British Filipino filmmaker Paris Zarcilla has revealed that the third in his ‘Rage’ trilogy of films will move from the UK to the Philippines and be titled Ocean On Fire.
It will build on his debut and the first in the series, Raging Grace, which premiered at SXSW festival in March and won best narrative feature and the Thunderbird Rising award. The drama, with elements of horror, follows an undocumented Filipina immigrant who is working to secure a better life for her daughter. Blue Finch Films revealed a raft of distribution deals last week.
As previously revealed, the second film will be titled Domestic and will follow a couple who run a café in 1990s London and covertly help rescue domestic workers from abusive employers.
The concluding part of the trilogy will shift the drama to the Philippines, where two tribes who have lived in peace for centuries are suddenly pitted against each other when one of them turns up dead. At play behind the scenes is a big company, seeking to mine natural resources from their lands.

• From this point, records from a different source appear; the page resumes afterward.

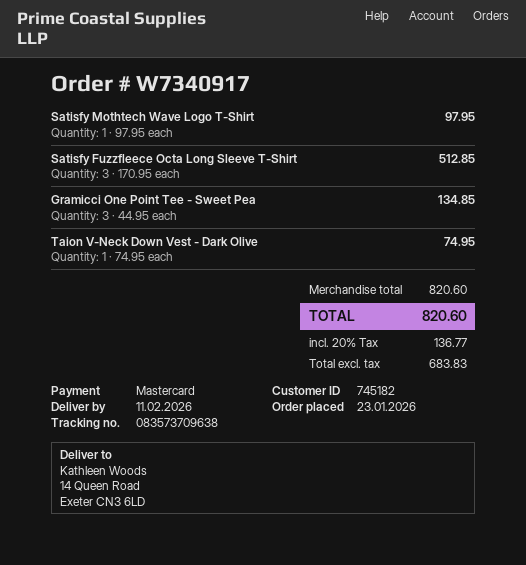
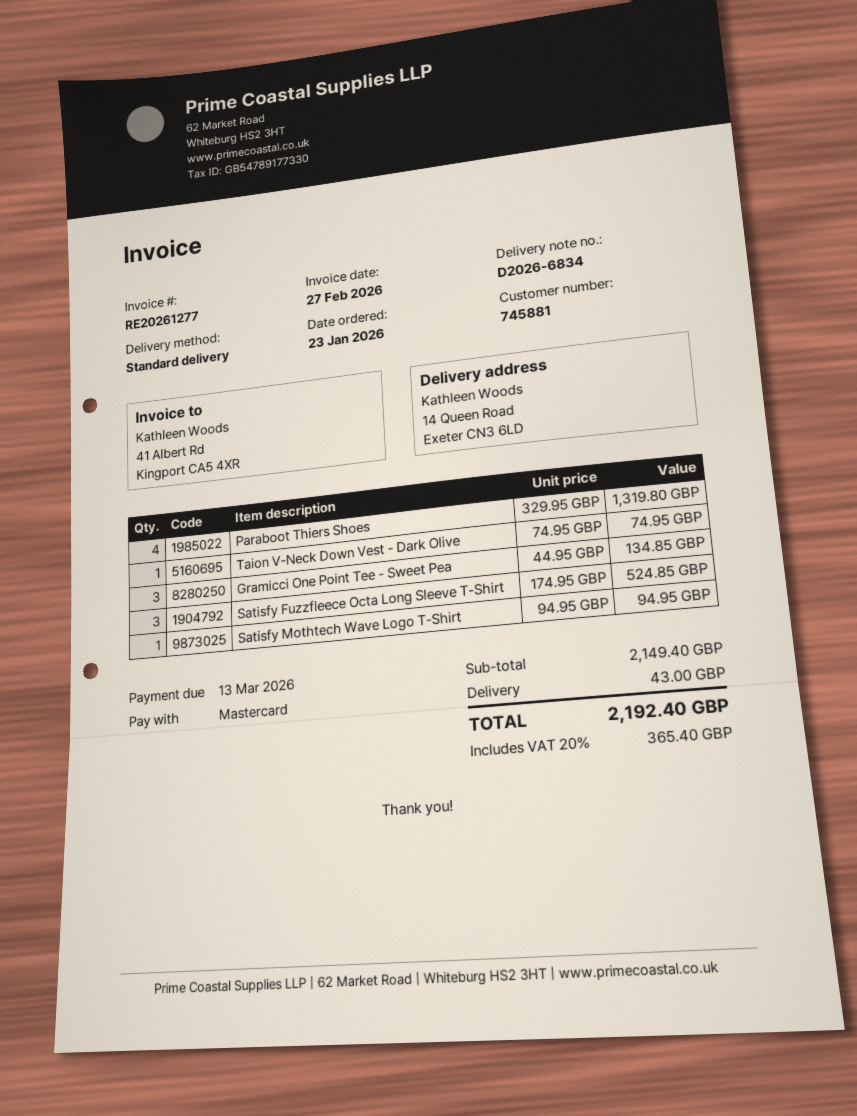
customer number: 745182 -> 745881
Satisfy Mothtech Wave Logo T-Shirt: 1 x 97.95 = 97.95 -> 1 x 94.95 = 94.95
Satisfy Fuzzfleece Octa Long Sleeve T-Shirt: 3 x 170.95 = 512.85 -> 3 x 174.95 = 524.85
Paraboot Thiers Shoes: none -> 4 x 329.95 = 1319.80
subtotal: 820.60 -> 2149.40
shipping: none -> 43.00
tax: 20% = 136.77 -> 20% = 365.40
total: 820.60 -> 2192.40

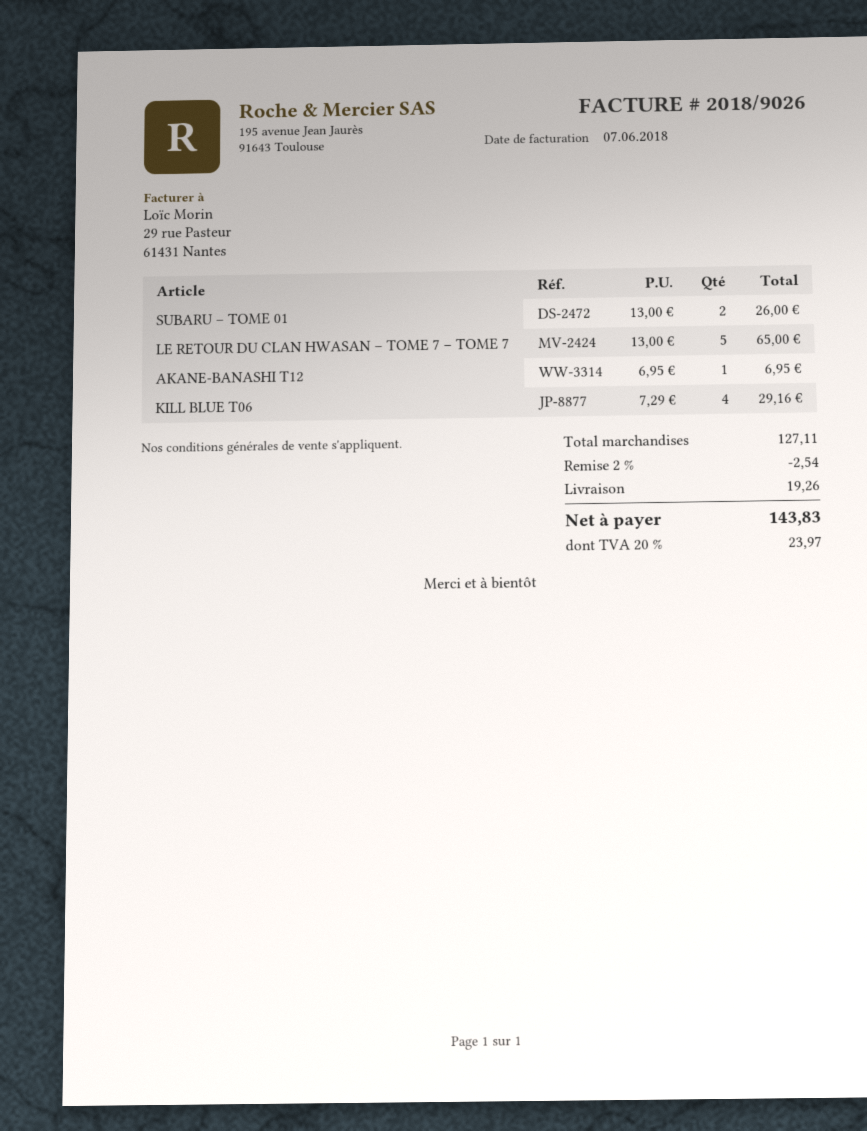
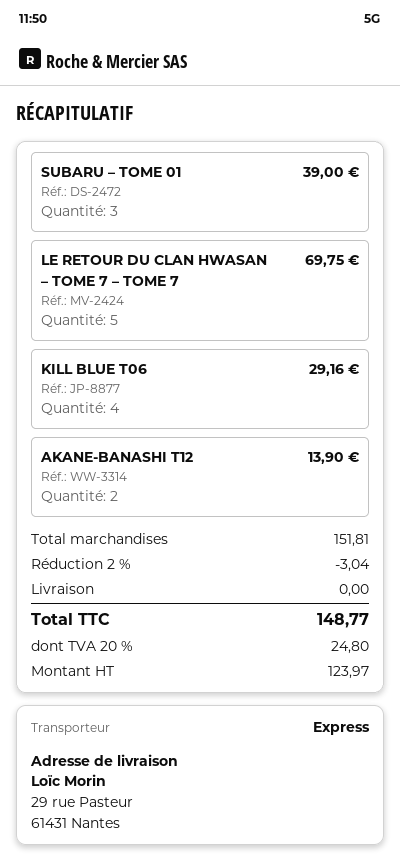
SUBARU – TOME 01: 2 for 26.00 -> 3 for 39.00
LE RETOUR DU CLAN HWASAN – TOME 7 – TOME 7: 5 for 65.00 -> 5 for 69.75
AKANE-BANASHI T12: 1 for 6.95 -> 2 for 13.90
subtotal: 127.11 -> 151.81
discount: 2% = 2.54 -> 2% = 3.04
shipping: 19.26 -> 0.00
tax: 20% = 23.97 -> 20% = 24.80
total: 143.83 -> 148.77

Speaking to Screen at Busan International Film Festival (BIFF), where Raging Grace plays in the Midnight Passion stand, Zarcilla said Ocean On Fire would be an action-thriller whodunnit, He also explained that, while not based on his personal experiences, Ocean On Fire would still comes from a place of truth. ”Ocean On Fire, although it’s far more theatrical and bigger than the other ones, it’s real. All of it is real.”
However, while Zarcilla has written the treatment for Ocean On Fire, he said he wonders if he has “the energy for two more films”.
“Spending time in that place [of pain] is traumatising,” he said. “I have found systems for myself to separate how I personally feel from the material, but sometimes you let it seep through to be able to really push those scenes. But then it feels like I’ve run 10 miles.”
With Ocean On Fire, Zarcilla’s goal is to shoot in the Philippines. “I have to,” he said. “To me, it’s the one that excites me the most [of the trilogy] because it’s back on the landscape from which I come. But it feels like it’s a different kind of rage, one that feels both physical and visceral, and it feels big.
“It feels like it’s another David and Goliath story in that it’s an impossible situation, but we’re going to fight it anyway. And I feel like we need it. You need to be able to express these things safely and cinema is the best way to do it. It’s an act of rebellion, it’s an act of protest.”
Once the ‘Rage’ trilogy is complete, Zarcilla has plans for a “weird, bizarre take on romantic comedy”.
“I want to fall in love with the [filmmaking] process in the way that I thought it was going to be, where the [personal] stakes aren’t so high,” he added. “That’s what I’m really looking forward to, but that feels like a long way away.”